Homburger avait déjà examiné la plausibilité de la procédure de sélection et a confirmé, dans un second avis, un prix fixe d’environ six milliards de francs. La CdG critique ce nouveau choix, car le cabinet était ainsi potentiellement partial.
Le cabinet a également correspondu directement avec les autorités américaines et assumé diverses autres tâches, notamment dans le travail avec les médias et le public. Au total, le DDPS a dépensé environ 2,5 millions de francs pour ses services au cours des quatre dernières années. Les tarifs horaires se situaient entre 490 et 890 francs.
Le DDPS ne jugeait pas ses propres juristes capables de gérer le dossier
Les propres juristes d’Armasuisse auraient-ils pu constater qu’aucun prix fixe n’avait été convenu? Cette question se pose d’autant plus que le service juridique est spécialisé dans les affaires FMS (Foreign Military Sales) et que, selon la CdG, Homburger ne dispose d’aucune expertise avérée en la matière ni dans le droit américain. La recommandation de Homburger, au début des négociations contractuelles, d’associer un cabinet américain n’a d’abord pas été mise en œuvre par le DDPS.
Le DDPS était apparemment d’avis que le service juridique «ne disposait pas des capacités nécessaires pour une affaire de cette complexité». Selon la CdG, cela est « peu convaincant » et constitue une «contradiction directe» avec la mission d’Armasuisse en tant que centrale d’acquisition spécialisée dans le domaine de l’armement. Le service juridique doit jouer un rôle clé dans les négociations. Un conseil externe ne devrait toutefois être sollicité que dans des cas exceptionnels.

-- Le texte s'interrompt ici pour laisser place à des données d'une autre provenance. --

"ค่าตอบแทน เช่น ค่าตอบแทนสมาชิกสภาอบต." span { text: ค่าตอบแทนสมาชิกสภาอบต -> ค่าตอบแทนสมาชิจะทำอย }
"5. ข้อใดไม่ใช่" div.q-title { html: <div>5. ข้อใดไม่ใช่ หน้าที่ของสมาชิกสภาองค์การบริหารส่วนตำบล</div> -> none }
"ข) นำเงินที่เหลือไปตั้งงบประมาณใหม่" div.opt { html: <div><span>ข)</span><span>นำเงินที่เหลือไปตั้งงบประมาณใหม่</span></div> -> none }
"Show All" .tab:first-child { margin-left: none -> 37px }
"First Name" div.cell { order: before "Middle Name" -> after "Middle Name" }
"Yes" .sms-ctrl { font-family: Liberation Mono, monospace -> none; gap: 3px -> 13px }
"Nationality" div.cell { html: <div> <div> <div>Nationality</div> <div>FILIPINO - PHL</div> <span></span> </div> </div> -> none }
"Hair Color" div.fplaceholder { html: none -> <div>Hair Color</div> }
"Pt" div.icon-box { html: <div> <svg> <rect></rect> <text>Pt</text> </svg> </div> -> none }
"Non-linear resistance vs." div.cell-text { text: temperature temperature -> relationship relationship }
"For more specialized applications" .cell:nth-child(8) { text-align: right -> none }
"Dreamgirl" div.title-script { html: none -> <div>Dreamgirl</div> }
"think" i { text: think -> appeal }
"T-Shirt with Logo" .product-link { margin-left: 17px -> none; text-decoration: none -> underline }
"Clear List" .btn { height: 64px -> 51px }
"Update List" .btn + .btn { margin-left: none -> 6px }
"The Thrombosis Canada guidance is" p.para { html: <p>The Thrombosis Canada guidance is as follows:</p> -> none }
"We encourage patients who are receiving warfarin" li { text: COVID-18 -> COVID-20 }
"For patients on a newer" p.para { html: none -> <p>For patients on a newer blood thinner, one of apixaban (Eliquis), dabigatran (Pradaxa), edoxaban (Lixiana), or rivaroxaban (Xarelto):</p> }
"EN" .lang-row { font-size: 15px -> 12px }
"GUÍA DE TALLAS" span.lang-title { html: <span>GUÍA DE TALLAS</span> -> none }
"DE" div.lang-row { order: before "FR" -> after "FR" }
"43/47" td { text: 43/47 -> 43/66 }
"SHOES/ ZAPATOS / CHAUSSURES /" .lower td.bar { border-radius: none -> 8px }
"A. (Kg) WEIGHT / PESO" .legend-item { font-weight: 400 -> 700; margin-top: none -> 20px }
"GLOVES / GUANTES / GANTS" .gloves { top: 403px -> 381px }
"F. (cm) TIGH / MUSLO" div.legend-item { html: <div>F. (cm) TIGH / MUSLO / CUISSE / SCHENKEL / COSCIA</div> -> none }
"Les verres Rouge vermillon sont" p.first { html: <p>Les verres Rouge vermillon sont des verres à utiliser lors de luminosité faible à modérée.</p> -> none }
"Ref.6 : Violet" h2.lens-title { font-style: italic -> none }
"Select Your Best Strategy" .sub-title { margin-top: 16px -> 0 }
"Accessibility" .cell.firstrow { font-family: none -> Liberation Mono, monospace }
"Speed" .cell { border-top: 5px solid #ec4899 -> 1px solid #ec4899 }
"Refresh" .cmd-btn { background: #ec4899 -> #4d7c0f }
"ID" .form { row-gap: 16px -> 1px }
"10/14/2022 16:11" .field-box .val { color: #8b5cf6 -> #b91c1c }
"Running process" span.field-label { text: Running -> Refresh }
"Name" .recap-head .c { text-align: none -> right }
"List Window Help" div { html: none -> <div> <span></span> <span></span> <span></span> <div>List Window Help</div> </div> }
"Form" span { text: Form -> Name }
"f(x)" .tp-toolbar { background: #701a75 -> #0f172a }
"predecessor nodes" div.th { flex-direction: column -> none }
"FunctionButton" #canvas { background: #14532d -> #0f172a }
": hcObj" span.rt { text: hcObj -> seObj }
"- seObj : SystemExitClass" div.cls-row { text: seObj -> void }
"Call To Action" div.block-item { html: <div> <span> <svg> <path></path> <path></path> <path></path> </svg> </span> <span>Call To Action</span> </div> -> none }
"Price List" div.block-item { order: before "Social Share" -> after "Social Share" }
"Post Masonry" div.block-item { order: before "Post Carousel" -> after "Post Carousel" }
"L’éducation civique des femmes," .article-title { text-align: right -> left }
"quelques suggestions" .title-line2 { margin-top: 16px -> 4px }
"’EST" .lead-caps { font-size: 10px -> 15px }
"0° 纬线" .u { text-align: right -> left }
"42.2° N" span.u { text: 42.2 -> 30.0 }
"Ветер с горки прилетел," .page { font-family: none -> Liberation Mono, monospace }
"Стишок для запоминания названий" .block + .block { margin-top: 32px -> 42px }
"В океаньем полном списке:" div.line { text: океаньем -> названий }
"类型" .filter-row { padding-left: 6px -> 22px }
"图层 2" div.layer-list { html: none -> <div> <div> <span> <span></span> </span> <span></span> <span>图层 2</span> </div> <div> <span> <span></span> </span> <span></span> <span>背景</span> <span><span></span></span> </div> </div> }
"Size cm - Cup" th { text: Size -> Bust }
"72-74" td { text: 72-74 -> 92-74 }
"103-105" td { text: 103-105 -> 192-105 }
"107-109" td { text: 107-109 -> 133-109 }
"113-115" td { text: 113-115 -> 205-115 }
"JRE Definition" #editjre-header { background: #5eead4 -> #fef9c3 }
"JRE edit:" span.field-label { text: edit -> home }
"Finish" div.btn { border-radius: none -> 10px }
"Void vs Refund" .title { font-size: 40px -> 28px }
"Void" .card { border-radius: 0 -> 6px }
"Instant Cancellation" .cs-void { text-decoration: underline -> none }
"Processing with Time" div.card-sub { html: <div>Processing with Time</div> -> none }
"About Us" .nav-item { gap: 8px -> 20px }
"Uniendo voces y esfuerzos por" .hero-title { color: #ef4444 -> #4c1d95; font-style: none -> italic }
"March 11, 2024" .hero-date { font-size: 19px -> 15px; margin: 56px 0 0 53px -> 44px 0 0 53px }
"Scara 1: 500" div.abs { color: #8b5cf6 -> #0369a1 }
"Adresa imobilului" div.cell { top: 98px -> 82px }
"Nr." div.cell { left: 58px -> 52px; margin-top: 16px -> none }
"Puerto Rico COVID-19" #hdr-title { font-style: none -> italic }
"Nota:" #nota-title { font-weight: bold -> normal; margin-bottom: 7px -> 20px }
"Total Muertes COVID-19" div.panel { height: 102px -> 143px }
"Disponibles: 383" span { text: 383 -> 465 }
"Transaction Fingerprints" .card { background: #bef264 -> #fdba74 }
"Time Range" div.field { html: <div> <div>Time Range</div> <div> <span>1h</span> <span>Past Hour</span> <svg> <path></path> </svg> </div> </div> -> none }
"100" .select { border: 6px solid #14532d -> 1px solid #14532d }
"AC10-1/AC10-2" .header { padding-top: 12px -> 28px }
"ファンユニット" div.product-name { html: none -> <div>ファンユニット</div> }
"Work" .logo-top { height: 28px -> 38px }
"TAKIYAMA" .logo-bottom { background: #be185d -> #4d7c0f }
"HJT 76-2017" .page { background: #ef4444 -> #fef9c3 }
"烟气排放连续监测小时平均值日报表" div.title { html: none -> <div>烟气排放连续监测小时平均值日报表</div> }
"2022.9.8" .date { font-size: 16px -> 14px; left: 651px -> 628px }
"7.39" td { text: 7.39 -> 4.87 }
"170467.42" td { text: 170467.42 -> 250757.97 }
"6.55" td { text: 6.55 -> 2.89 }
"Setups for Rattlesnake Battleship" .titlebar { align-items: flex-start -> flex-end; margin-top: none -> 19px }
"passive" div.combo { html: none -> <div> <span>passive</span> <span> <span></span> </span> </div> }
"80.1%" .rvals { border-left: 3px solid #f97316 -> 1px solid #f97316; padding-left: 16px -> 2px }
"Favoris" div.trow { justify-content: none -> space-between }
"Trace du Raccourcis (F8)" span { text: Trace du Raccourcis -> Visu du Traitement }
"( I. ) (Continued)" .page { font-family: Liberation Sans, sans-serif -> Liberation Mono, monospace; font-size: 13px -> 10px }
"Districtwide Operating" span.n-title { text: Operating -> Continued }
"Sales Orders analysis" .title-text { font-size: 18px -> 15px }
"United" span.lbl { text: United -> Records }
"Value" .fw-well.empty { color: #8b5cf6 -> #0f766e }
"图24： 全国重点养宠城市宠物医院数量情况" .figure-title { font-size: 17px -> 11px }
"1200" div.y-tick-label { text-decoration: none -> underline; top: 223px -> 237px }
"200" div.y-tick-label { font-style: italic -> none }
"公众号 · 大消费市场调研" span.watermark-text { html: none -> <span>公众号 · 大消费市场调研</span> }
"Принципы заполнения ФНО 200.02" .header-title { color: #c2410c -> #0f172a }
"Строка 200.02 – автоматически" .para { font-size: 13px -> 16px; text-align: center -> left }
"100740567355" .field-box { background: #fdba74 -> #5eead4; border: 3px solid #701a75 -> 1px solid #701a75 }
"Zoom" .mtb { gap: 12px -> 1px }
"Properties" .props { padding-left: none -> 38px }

La Confédération fait barrage
Un porte-parole du DDPS n’a pas répondu à nos questions concernant le service juridique interne et son exclusion des négociations. Il a indiqué qu’il appartenait désormais au Conseil fédéral de prendre position sur le rapport de la CdG.
«Nous essayons de fournir autant d’informations correctes que possible lorsque nous sommes en mesure de le faire», a déclaré Nicole Lamon, vice-chancelière et porte-parole du Conseil fédéral, lors de la conférence de presse du Conseil fédéral mercredi. À la question concrète sur le nombre de collaborateurs du service juridique, elle n’a pas pu donner de chiffre.
«Une argumentation étrange»
Même de simples questions factuelles telles que «Combien de collaborateurs travaillent dans le service juridique interne?» ou «Combien coûte-t-il par an?» sont restées sans réponse après relance. Au motif qu’elles ont été posées «en lien avec le rapport».
«C’est une argumentation étrange», déclare Martin Stoll, directeur de l’association Öffentlichkeitsgesetz.ch, à propos de l’attitude du DDPS. Il ne s’agit que d’expliquer des structures administratives. «Le refus de fournir de telles informations n’est pas couvert par la loi sur la transparence», affirme-t-il. «Le rapport de la CdG montre en outre qu’un désordre considérable règne au DDPS dans le classement des documents.» La commission a effectivement constaté que tous les documents pertinents pour le dossier n’avaient pas été archivés, comme l’exige la loi.